■ Exercise description
The listing below contains a span that opens with the line containing "[102,477,145,492] Simple ->" and closes with the line containing "(528, 228) none". Return that span exactly.

++++++++++

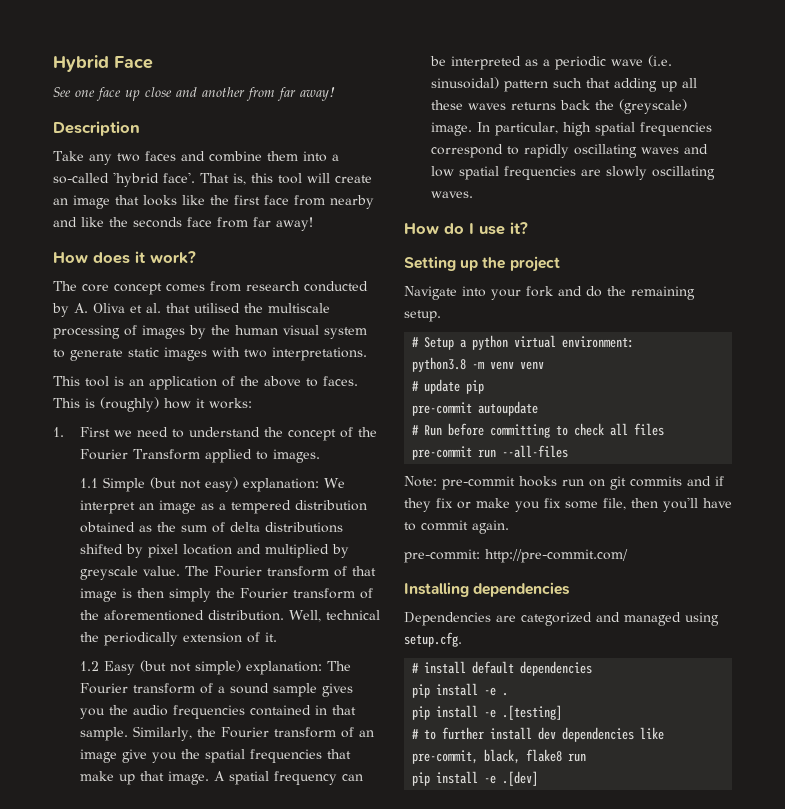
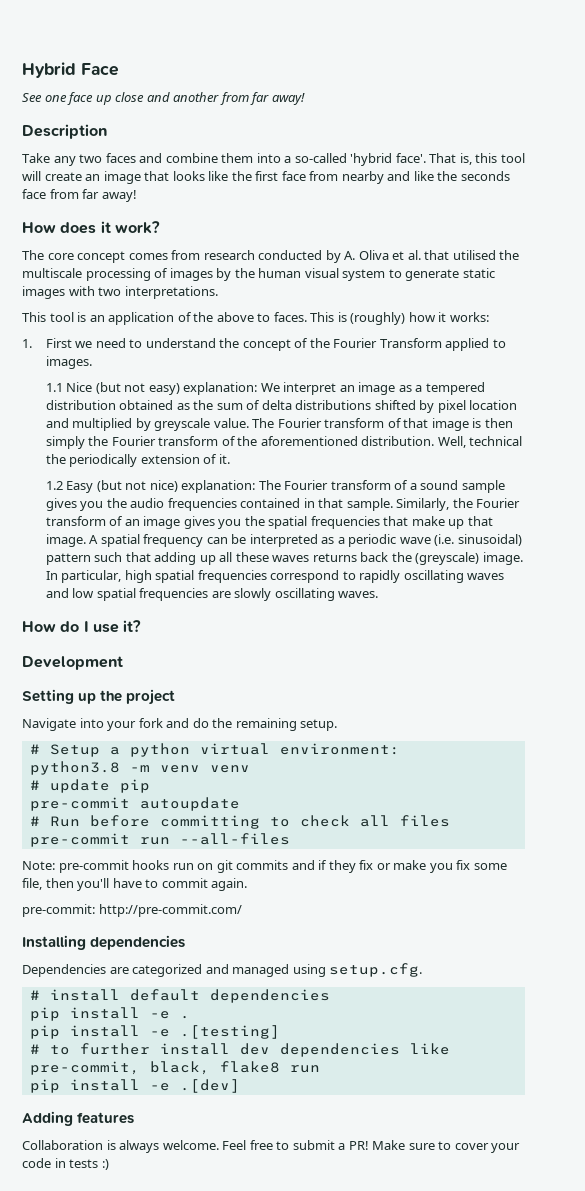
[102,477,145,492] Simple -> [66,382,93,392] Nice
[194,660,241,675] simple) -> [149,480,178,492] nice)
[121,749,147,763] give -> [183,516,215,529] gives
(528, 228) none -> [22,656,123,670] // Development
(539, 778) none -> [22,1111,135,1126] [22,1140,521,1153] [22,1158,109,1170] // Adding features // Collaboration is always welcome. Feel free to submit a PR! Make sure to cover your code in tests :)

++++++++++

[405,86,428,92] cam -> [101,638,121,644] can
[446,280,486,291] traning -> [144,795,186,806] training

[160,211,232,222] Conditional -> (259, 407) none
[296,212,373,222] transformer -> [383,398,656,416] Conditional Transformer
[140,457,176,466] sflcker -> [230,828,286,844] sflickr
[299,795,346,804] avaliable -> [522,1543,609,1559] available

++++++++++

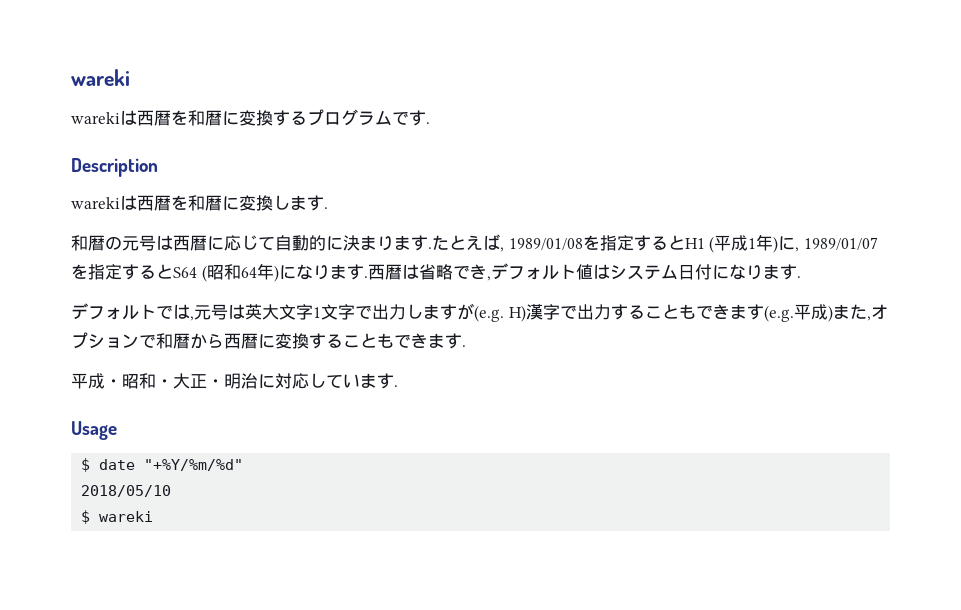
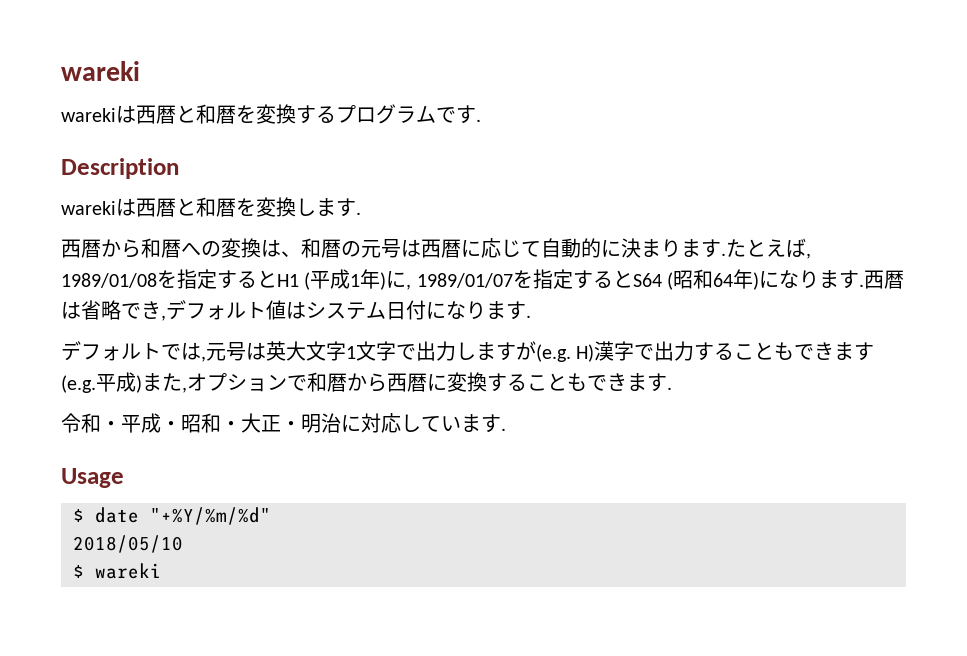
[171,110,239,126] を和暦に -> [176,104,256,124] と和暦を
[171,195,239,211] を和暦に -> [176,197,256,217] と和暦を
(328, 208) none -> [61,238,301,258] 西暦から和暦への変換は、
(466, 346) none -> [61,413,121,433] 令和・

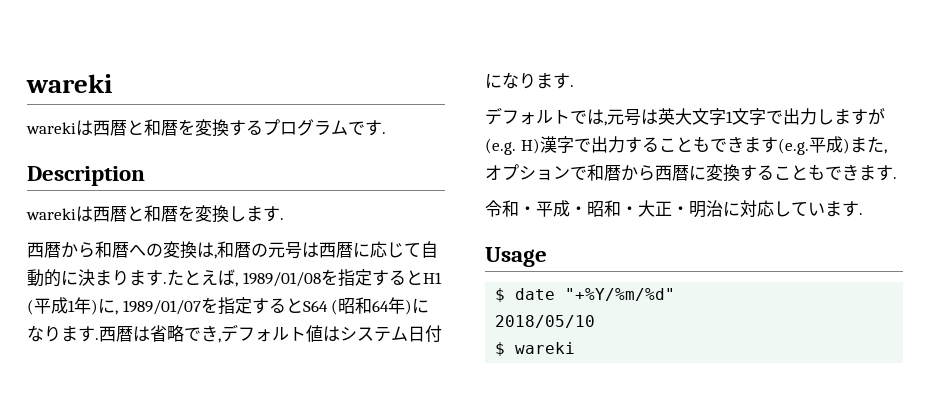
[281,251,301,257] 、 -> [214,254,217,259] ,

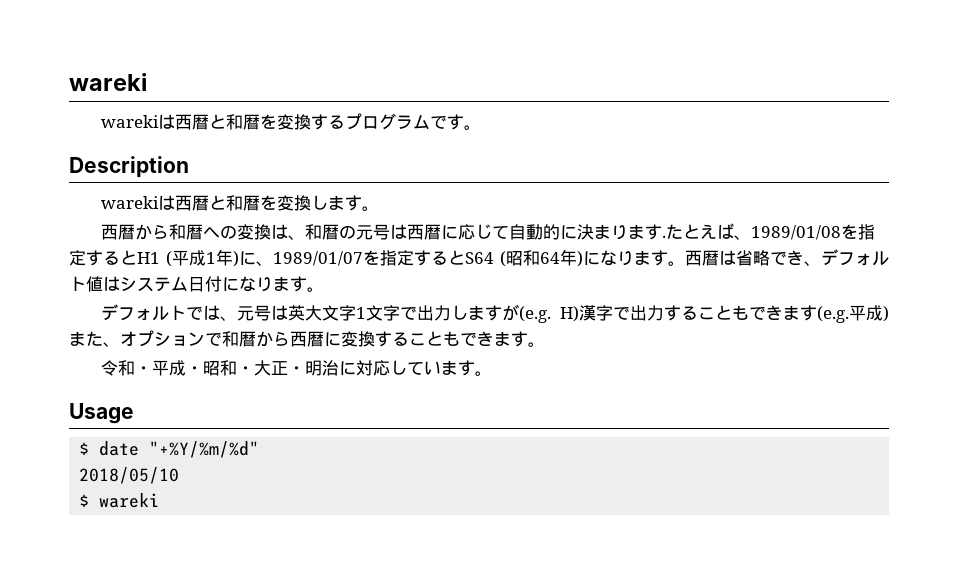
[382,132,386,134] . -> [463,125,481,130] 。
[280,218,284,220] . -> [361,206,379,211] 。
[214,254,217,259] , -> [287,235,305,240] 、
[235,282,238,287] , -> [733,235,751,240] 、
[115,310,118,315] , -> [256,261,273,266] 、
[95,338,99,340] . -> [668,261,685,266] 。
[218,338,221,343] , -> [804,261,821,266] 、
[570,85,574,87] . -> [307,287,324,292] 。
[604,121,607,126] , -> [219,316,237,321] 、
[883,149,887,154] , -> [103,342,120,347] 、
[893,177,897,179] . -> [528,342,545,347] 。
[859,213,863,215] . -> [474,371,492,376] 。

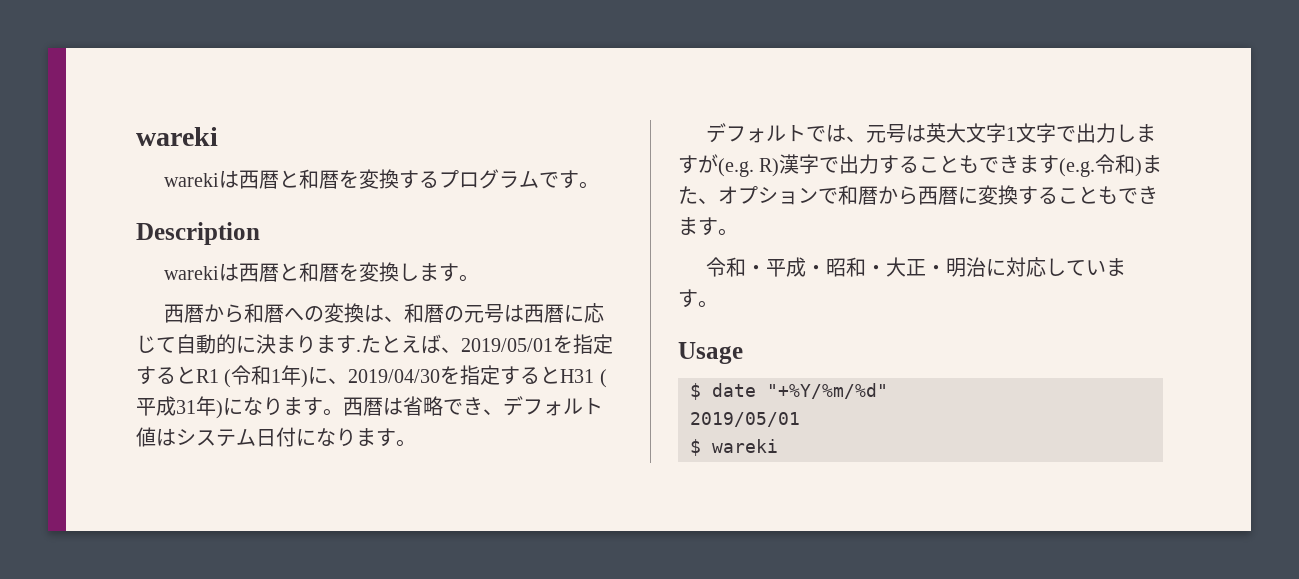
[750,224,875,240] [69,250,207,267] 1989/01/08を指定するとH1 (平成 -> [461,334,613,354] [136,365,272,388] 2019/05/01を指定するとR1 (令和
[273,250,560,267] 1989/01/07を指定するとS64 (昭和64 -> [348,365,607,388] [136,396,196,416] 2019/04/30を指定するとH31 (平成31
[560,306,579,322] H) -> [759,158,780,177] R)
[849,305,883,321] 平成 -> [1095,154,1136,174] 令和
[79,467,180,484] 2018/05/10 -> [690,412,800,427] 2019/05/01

++++++++++

■ Reply to the task
[102,477,145,492] Simple -> [66,382,93,392] Nice
[194,660,241,675] simple) -> [149,480,178,492] nice)
[121,749,147,763] give -> [183,516,215,529] gives
(528, 228) none -> [22,656,123,670] // Development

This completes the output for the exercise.